Not everyone who takes classes wants to lose their accent or learn a new one, many just want to be a more confident public speaker. Others want a voice which is softer and easier on the ear than their original sound. I’m always amazed at the many ways in which voice coaching can help people and get them where they want to go.
Over the years, I have realised there is a common thread which connects all these varying worlds together: the ability to tell a tale. All public speaking is a version of storytelling – if you can convey a story well you can enthral your audience, whether your subject is tax law or a Shakespearean soliloquy. I teach all my pupils correct breathing regardless of whether they are an actor or a doctor as no one can speak properly unless they are using intercostal diaphragmatic breathing. I also try to improve diction and emphasis on key words. You may have noticed while watching TV that the current fashion is to garble dialogue to the point where the sense of an entire plot line can be lost.

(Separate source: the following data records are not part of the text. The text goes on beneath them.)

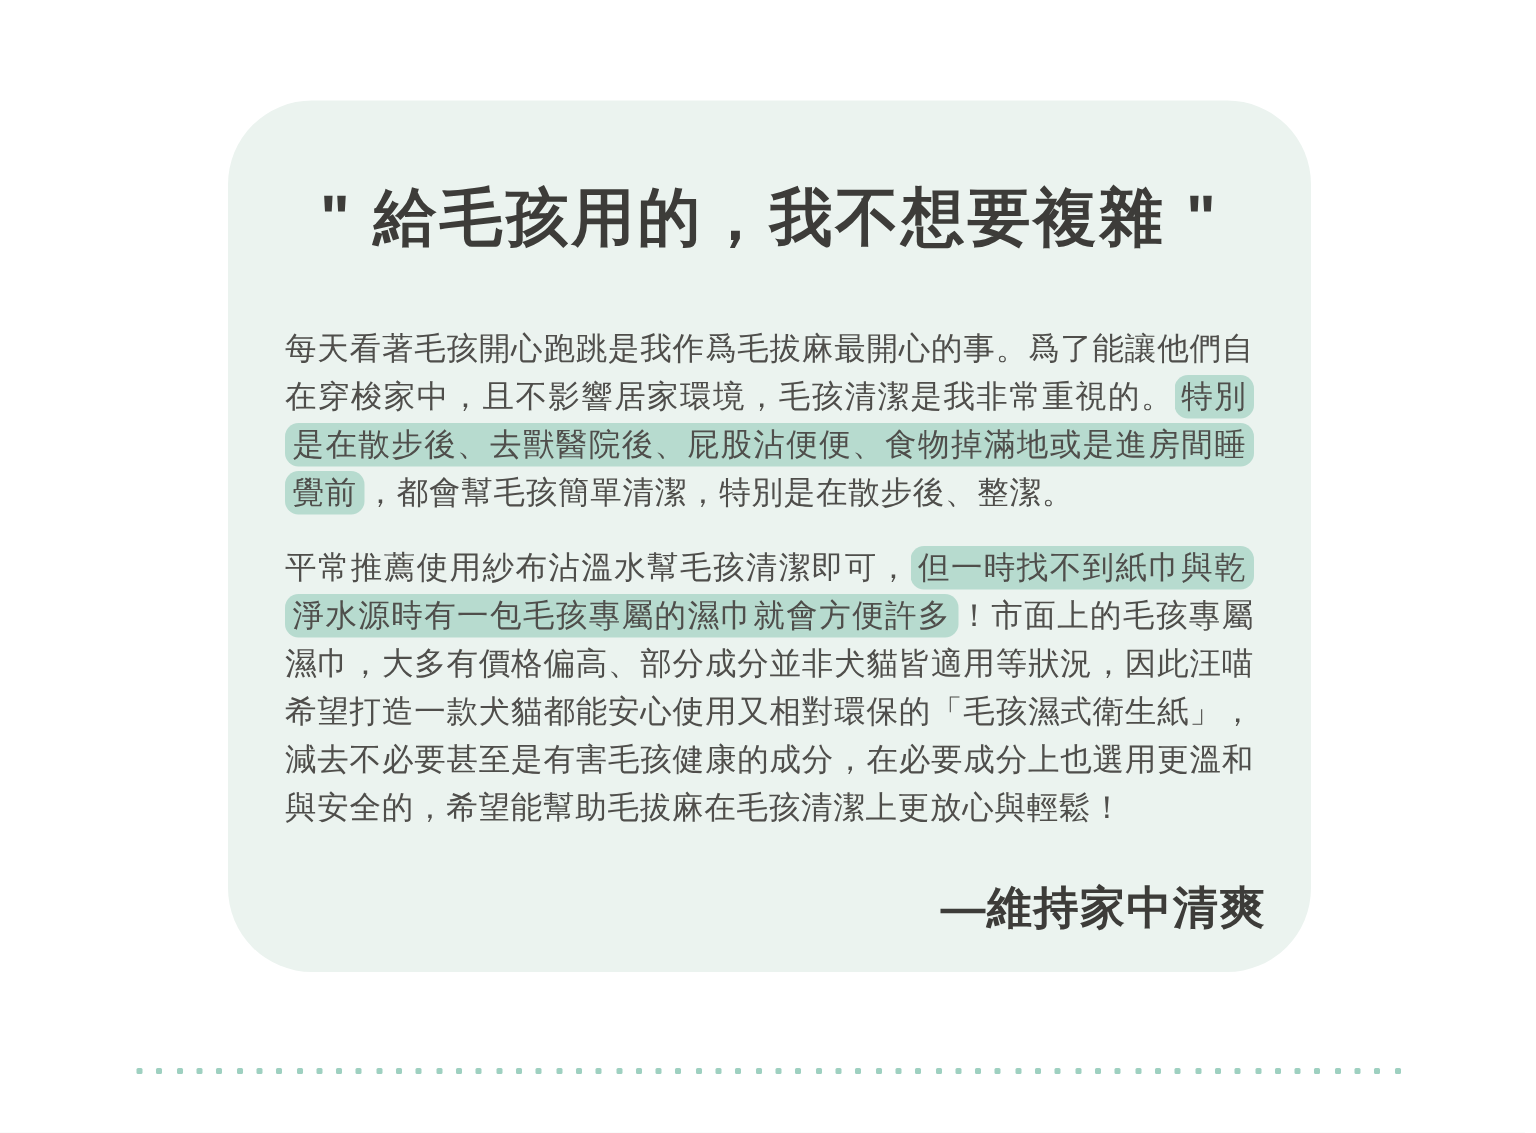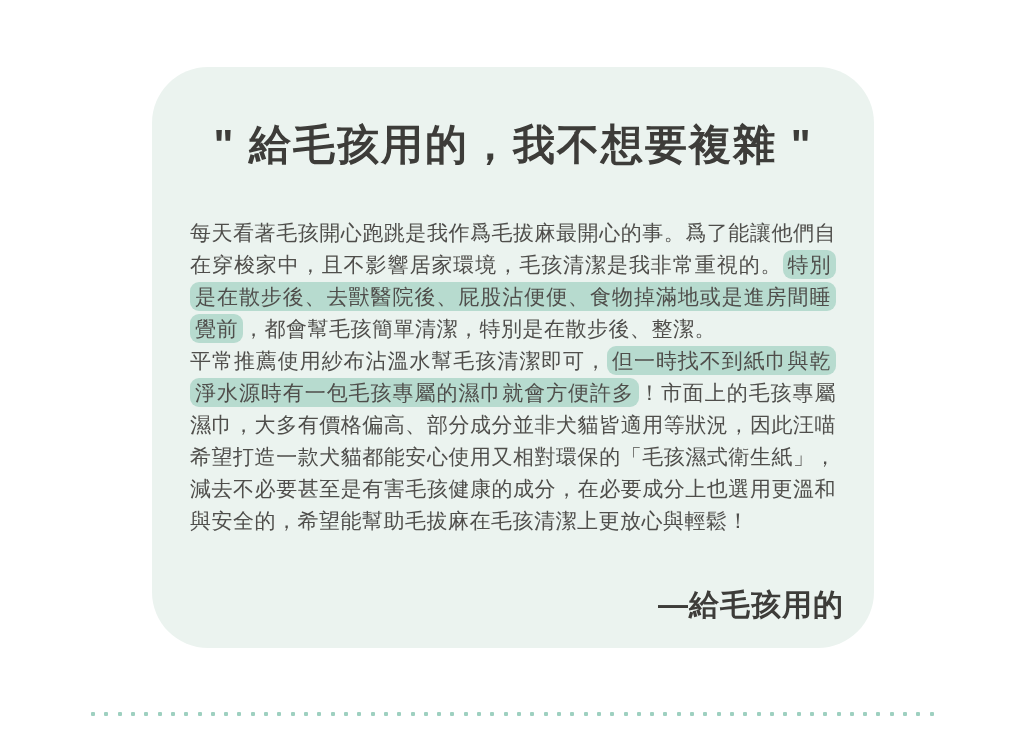"平常推薦使用紗布沾溫水幫毛孩清潔即可，" .para + .para { margin-top: none -> 18px }
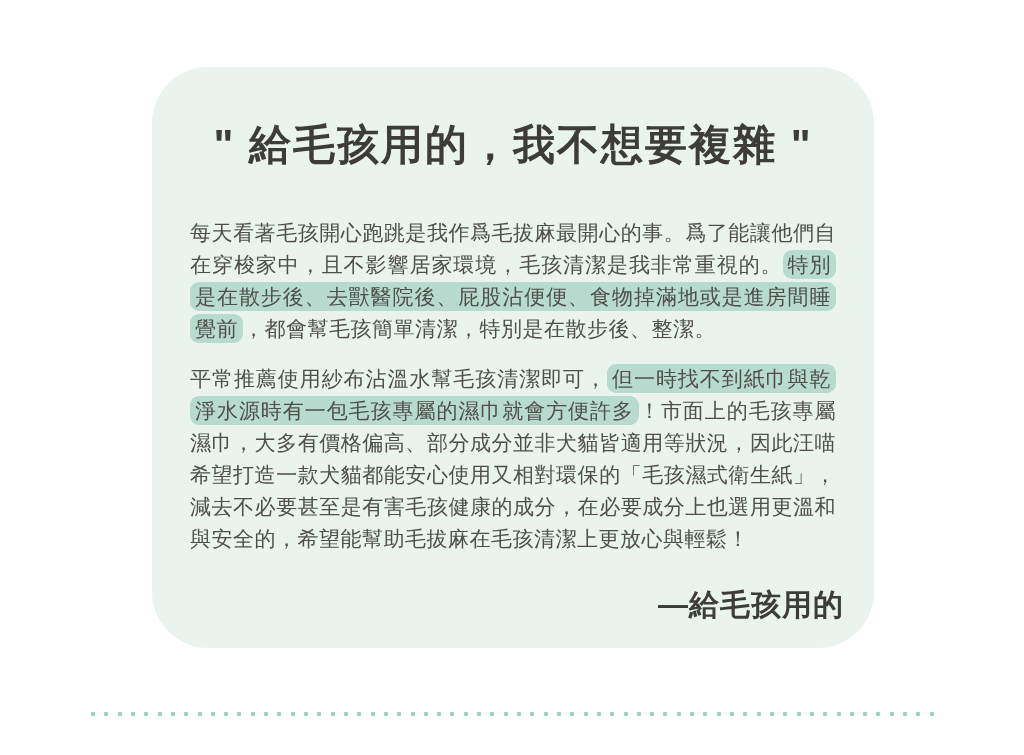"—給毛孩用的" div.signature { text: 給毛孩用的 -> 維持家中清爽 }
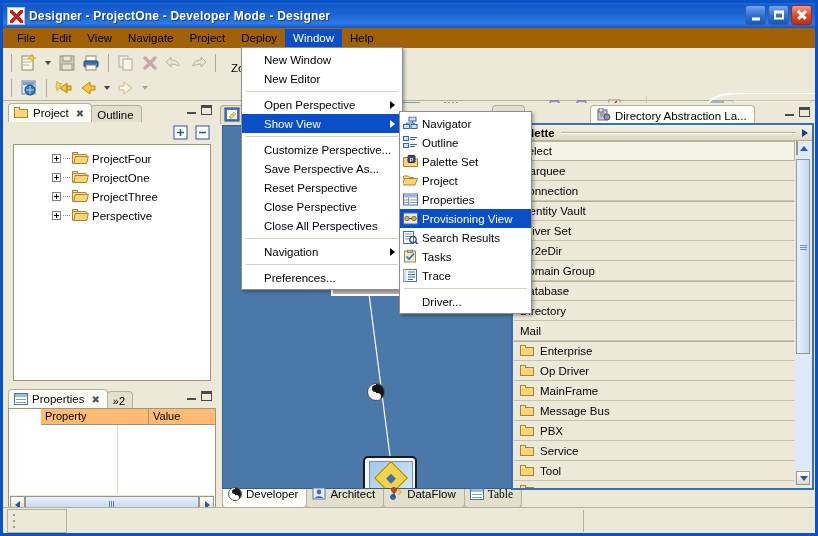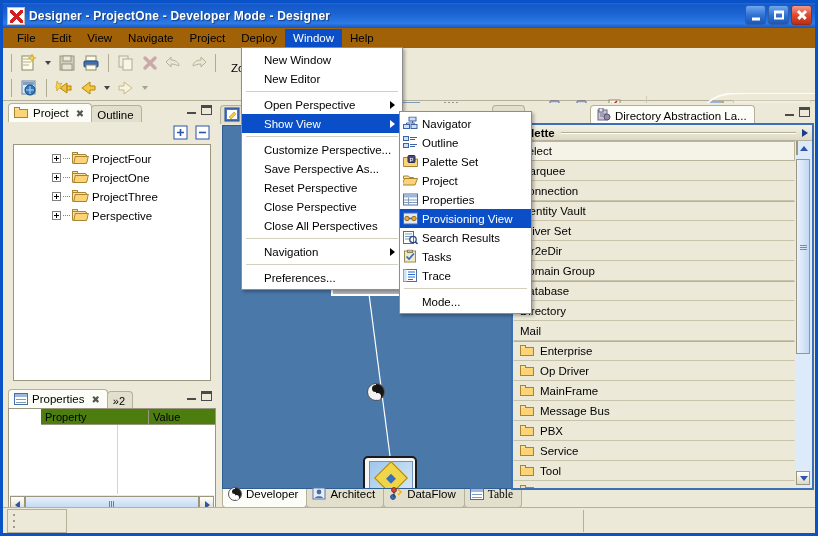"Mode..." div.mrow { text: Mode -> Driver }
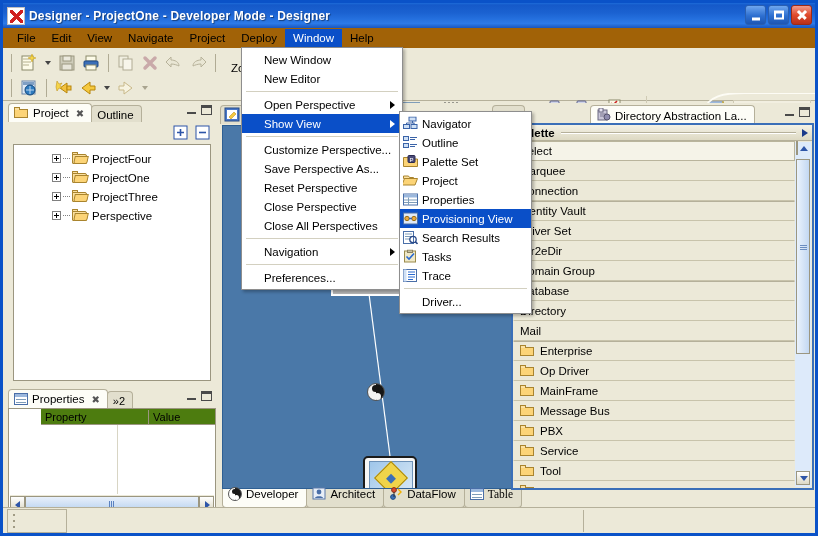"Property" .prop-head { align-items: center -> none; background: #4d7c0f -> #fdba74 }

Over the years I have taught a range of accents from general American to Brummie, but teaching Received Pronunciation is still my favourite. “Speaking posh” is considered old-fashioned in some quarters, but it allows a performer to be versatile and opens up so many possibilities. One thing that angers me about the current ‘industry’ is how bogged down it is by actors who have been to public school. It is increasingly difficult for performers from lower socio-economic backgrounds to get the same training or opportunities, and the industry is blander because of it.
I feel so strongly about the growing divide that I purposefully keep my fees affordable. I want anyone to be able to attend a class of mine, even if they are on a zero hours contract.
Times have changed and over the years I have evolved, deviating from Mrs Bolton’s teaching style, but I still carry her core values and I hope I am encouraging my pupils to have the same love of language, speech and performance that she gave to me.